### [What the exercise asks]
Take the lines from the head of the listing through the one bearing "- Share | Triggers" and copy them exactly, leaving every picture out.

Exercise materials section start

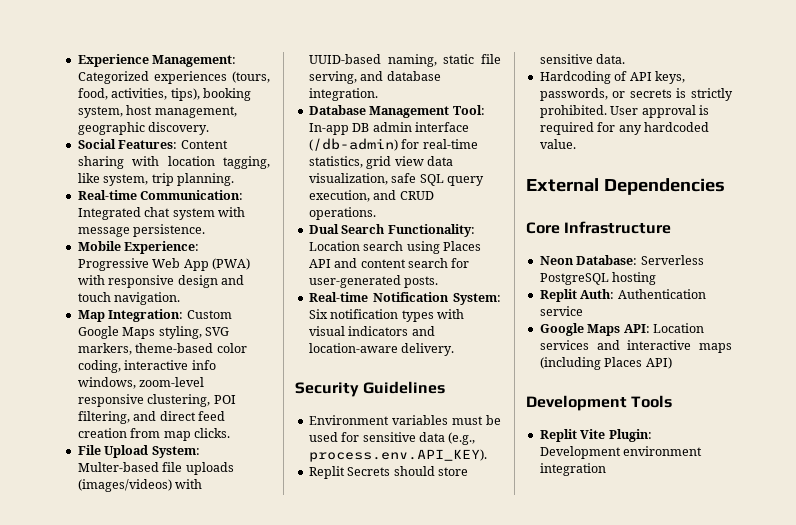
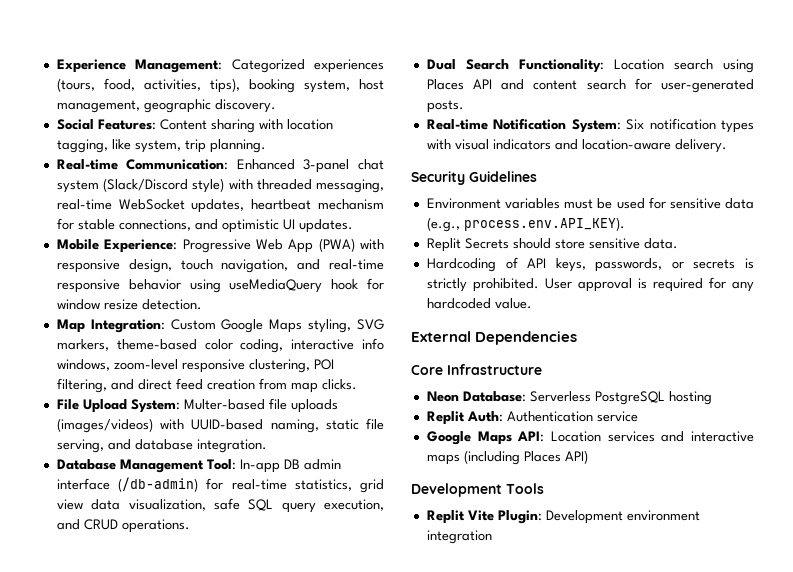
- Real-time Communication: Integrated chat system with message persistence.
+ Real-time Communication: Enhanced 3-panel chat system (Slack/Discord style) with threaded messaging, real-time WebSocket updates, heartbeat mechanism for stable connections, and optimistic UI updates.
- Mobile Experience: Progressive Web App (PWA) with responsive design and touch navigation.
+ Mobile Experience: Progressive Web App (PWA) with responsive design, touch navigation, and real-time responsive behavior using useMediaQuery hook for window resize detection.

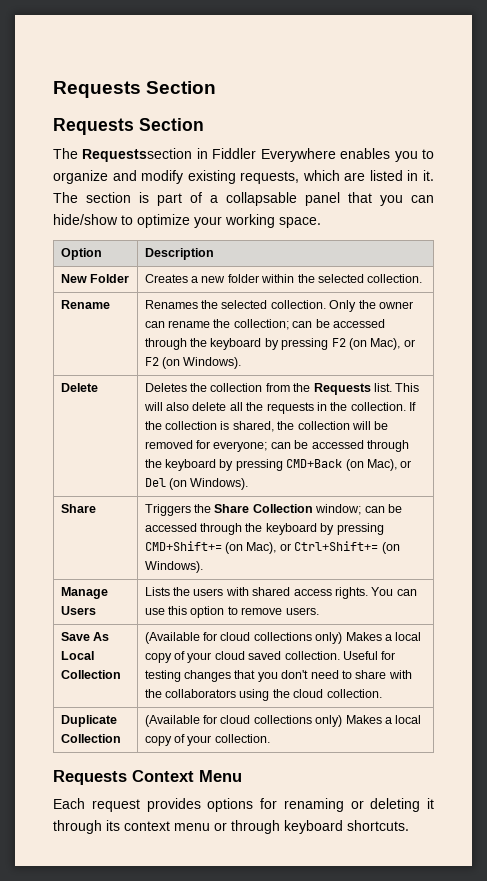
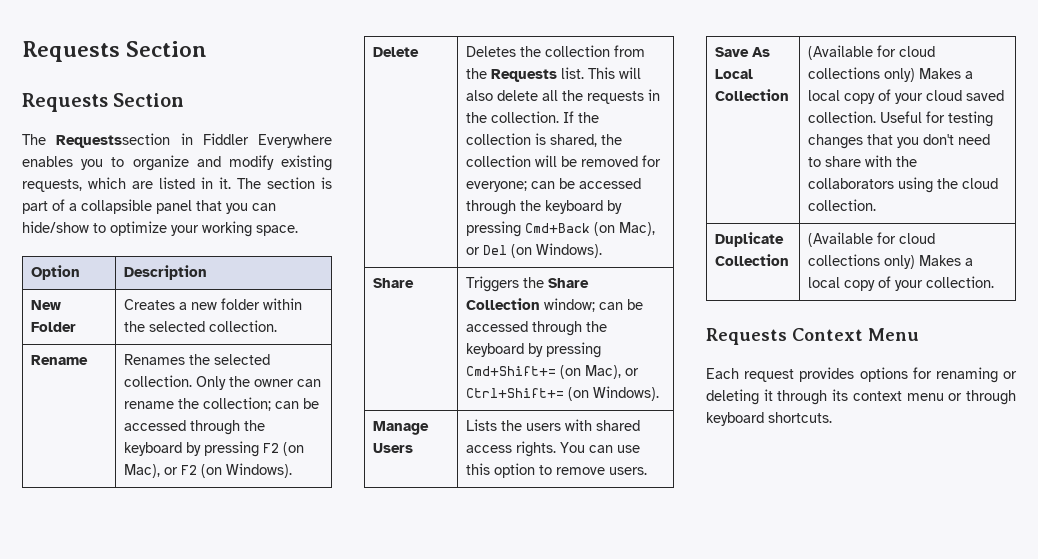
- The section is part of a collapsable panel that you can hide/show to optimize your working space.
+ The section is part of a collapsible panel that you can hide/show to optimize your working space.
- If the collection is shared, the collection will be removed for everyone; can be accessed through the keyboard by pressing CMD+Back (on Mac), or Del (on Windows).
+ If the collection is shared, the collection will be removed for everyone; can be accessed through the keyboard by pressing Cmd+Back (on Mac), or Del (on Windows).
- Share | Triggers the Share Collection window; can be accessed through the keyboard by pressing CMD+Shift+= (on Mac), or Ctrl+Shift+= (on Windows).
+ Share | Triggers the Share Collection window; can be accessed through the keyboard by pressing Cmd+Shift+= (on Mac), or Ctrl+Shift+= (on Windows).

Exercise materials section end

### [Exercise response]
- Real-time Communication: Integrated chat system with message persistence.
+ Real-time Communication: Enhanced 3-panel chat system (Slack/Discord style) with threaded messaging, real-time WebSocket updates, heartbeat mechanism for stable connections, and optimistic UI updates.
- Mobile Experience: Progressive Web App (PWA) with responsive design and touch navigation.
+ Mobile Experience: Progressive Web App (PWA) with responsive design, touch navigation, and real-time responsive behavior using useMediaQuery hook for window resize detection.

- The section is part of a collapsable panel that you can hide/show to optimize your working space.
+ The section is part of a collapsible panel that you can hide/show to optimize your working space.
- If the collection is shared, the collection will be removed for everyone; can be accessed through the keyboard by pressing CMD+Back (on Mac), or Del (on Windows).
+ If the collection is shared, the collection will be removed for everyone; can be accessed through the keyboard by pressing Cmd+Back (on Mac), or Del (on Windows).
- Share | Triggers the Share Collection window; can be accessed through the keyboard by pressing CMD+Shift+= (on Mac), or Ctrl+Shift+= (on Windows).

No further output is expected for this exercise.